If smoke is cooled below 121 degrees C, the gases in the smoke liquefy, combine, and solidify, forming creosote. As a liquid, creosote can run down the insides of pipes and chimneys. It can also form a hard layer, by coating the insides of pipes and chimney liners. It is the cause of most chimney fires and the main reason chimneys and pipes have to be cleaned and inspected 2 – 3 times per year by a suitably qualified person.

You can minimise creosote buildup by following the tips above, you can also purchase “Flue & Chimney Cleaner” (Stovax are the brand we use). It helps limit the build-up of Tar, Creosote, and Soot in the Chimney and dries out the wet and sticky tar so that it will then loosen and fall down to the bottom of the firebox which can then be easily cleaned out.

Creosote Build Up Causes
  • Operating the stove at a too-low burn rate. Especially in air-tight stoves, if you damper the stove down, for a long, low burn, you will create a fire that emits unburned tar vapours into the venting system. The temperature of the flue gases will be relatively low and vapours will likely condense inside the pipe or chimney flue.
  • Using the wrong type of fuel. Burning green, wet, or excessively dry wood can cause creosote build-up. See our log guide here.
  • Oversized flue or improper connection. If the chimney isn’t quickly drawing the combustion products to the outdoors, due to an oversized flue, an excessively long stovepipe, or too many elbows in the stovepipe – all of which tend to increase the amount of time the smoke stays in the venting system – then the smoke will tend to condense in the flue, forming creosote.

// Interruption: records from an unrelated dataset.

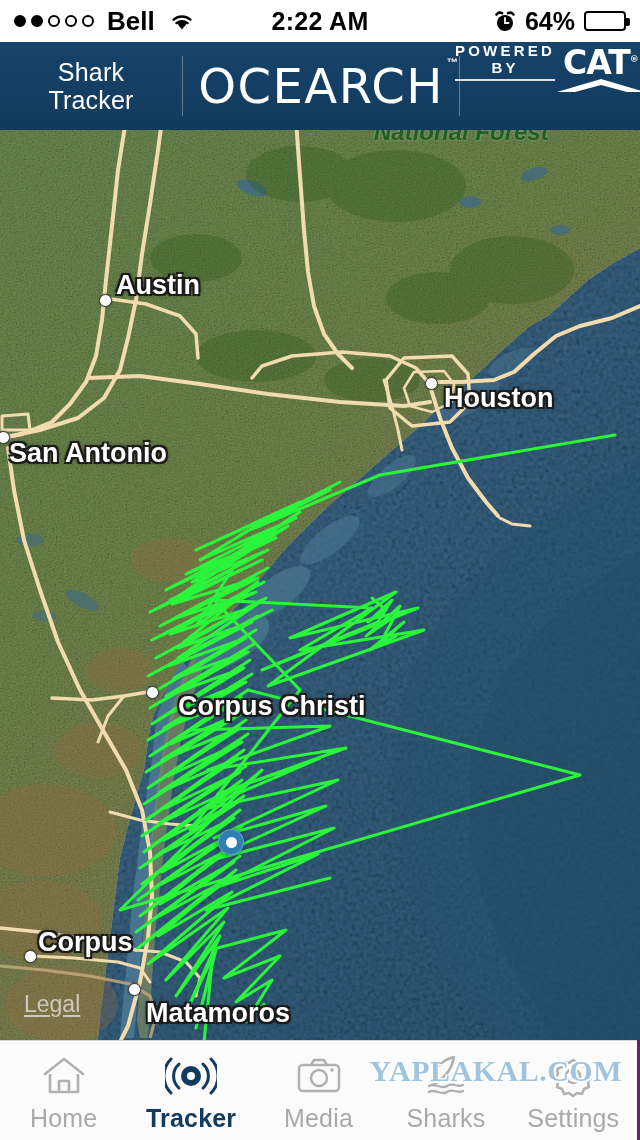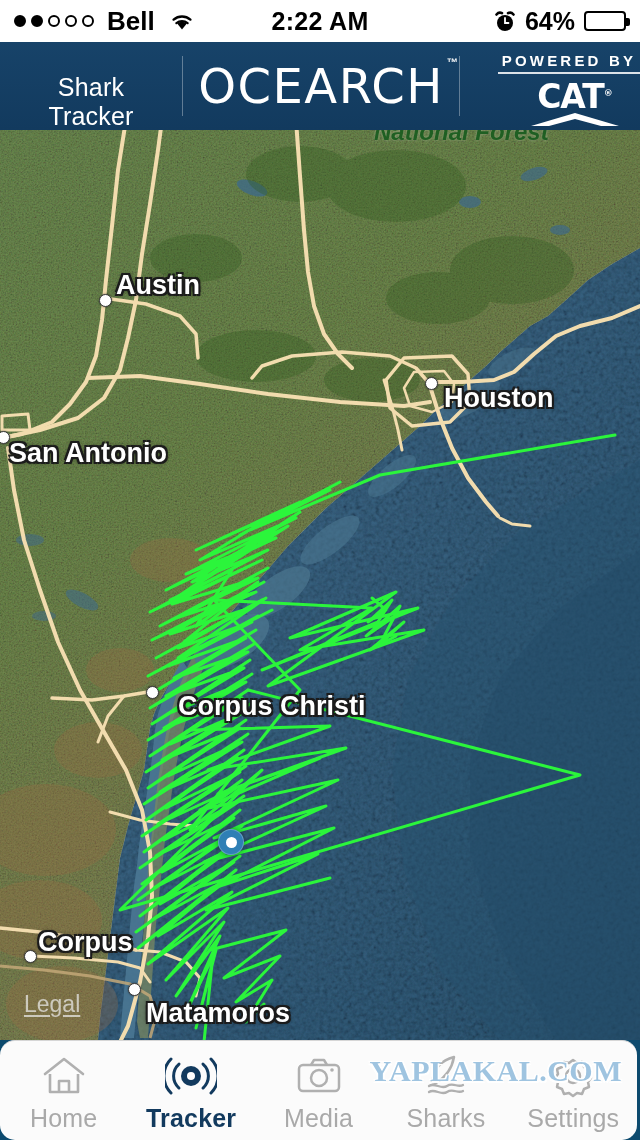--- a/index.html
+++ b/index.html
@@ -1,21 +1,21 @@
 <!DOCTYPE html>
 <html><head>
 <meta charset="utf-8">
 <style>
   * { margin:0; padding:0; box-sizing:border-box; }
   html, body {
     width:640px; height:1140px;
     font-family:"Liberation Sans", sans-serif;
     background:#000; overflow:hidden;
   }
-  #app { position:relative; width:640px; height:1140px; overflow:hidden; background:#0c4a6e; }
+  #app { position:relative; width:640px; height:1140px; overflow:hidden; background:#701a75; }
 
   
   .statusbar {
     position:absolute; top:0; left:0; width:640px; height:42px;
     background:#ffffff; color:#000;
     display:flex; align-items:center; justify-content:space-between;
     padding:0 14px; font-size:25px; font-weight:bold;
   }
   .sb-left, .sb-right { display:flex; align-items:center; gap:9px; }
   .sb-center { position:absolute; left:0; right:0; text-align:center; font-size:25px; font-weight:bold; letter-spacing:0.3px;}
@@ -35,39 +35,39 @@
   }
 
   
   .header {
     position:absolute; top:42px; left:0; width:640px; height:88px;
     background:#15406b;
     background:linear-gradient(180deg,#174369 0%,#123a5e 100%);
     display:flex; align-items:stretch;
   }
   .hdr-left {
-    width:182px; display:flex; flex-direction:column; align-items:center; justify-content:flex-end;
+    width:182px; display:flex; flex-direction:column; align-items:center; justify-content:center;
     color:#fff; font-size:25px; line-height:1.14; font-weight:400;
     letter-spacing:0.2px;
   }
   .hdr-div { width:1px; background:rgba(255,255,255,0.33); margin:14px 0; }
   .hdr-center { flex:1; display:flex; align-items:center; justify-content:center; position:relative; }
   .ocearch-wrap { position:relative; }
   .ocearch {
     color:#fff; font-size:48px; font-weight:normal;
     letter-spacing:1.5px; font-family:"DejaVu Sans", sans-serif;
     transform:scaleX(1.06);
   }
   .tm {
     position:absolute; top:-2px; right:-14px;
     color:#fff; font-size:11px; font-weight:bold;
   }
   .hdr-right {
-    width:180px; display:flex; flex-direction:column;
-    align-items:flex-end; justify-content:center; gap:2px;
+    width:180px; display:flex; flex-direction:row;
+    align-items:flex-start; justify-content:center; gap:2px;
   }
   .powered {
     color:#fff; font-size:15px; font-weight:bold; letter-spacing:3.2px;
     padding-bottom:3px; border-bottom:2px solid rgba(255,255,255,0.85);
     width:142px; text-align:center;
   }
   .catlogo { position:relative; width:130px; height:42px; margin-top:2px; }
   .catlogo .cattext {
     color:#fff; font-size:33px; font-weight:bold; letter-spacing:-1px;
     font-family:"DejaVu Sans", sans-serif; line-height:30px; text-align:center;
@@ -111,21 +111,21 @@
     background:#2f7fb5; border:1px solid rgba(255,255,255,.25);
     box-shadow:0 0 6px rgba(0,0,0,.45);
     display:flex; align-items:center; justify-content:center;
   }
   .marker i { width:11px; height:11px; border-radius:50%; background:#fff; display:block; }
 
   
   .tabbar {
     position:absolute; bottom:0; left:0; width:637px; height:100px;
     background:#fbfbfb; border-top:1px solid #d6d6d6;
-    display:flex; align-items:flex-start;border-radius:15px;
+    display:flex; align-items:flex-start;
   }
   .tab {
     flex:1; height:100%; display:flex; flex-direction:column;
     align-items:center; justify-content:center; gap:5px; padding-top:4px;
   }
   .tab .glyph { height:46px; display:flex; align-items:center; justify-content:center; }
   .tab .tlabel { font-size:25px; color:#a9a9a9; letter-spacing:0.2px; }
   .tab.active .tlabel { color:#123a5e; font-weight:bold; }
 
   .watermark {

  • Poor stove design. Airflow into an air-tight stove can be closely controlled, in some cases to the point that the user can extinguish the fire by closing the air controls! This type of stove doesn’t burn fuel efficiently, lots of fuel is wasted in the form of smoke, which condenses in the stovepipe and chimney as creosote.
  • Too big a stove for your needs. If the kW output of your stove is significantly higher than is required for the room, it is likely that you’ll burn the stove low to ensure the room doesn’t become uncomfortably warm (see point 1 above).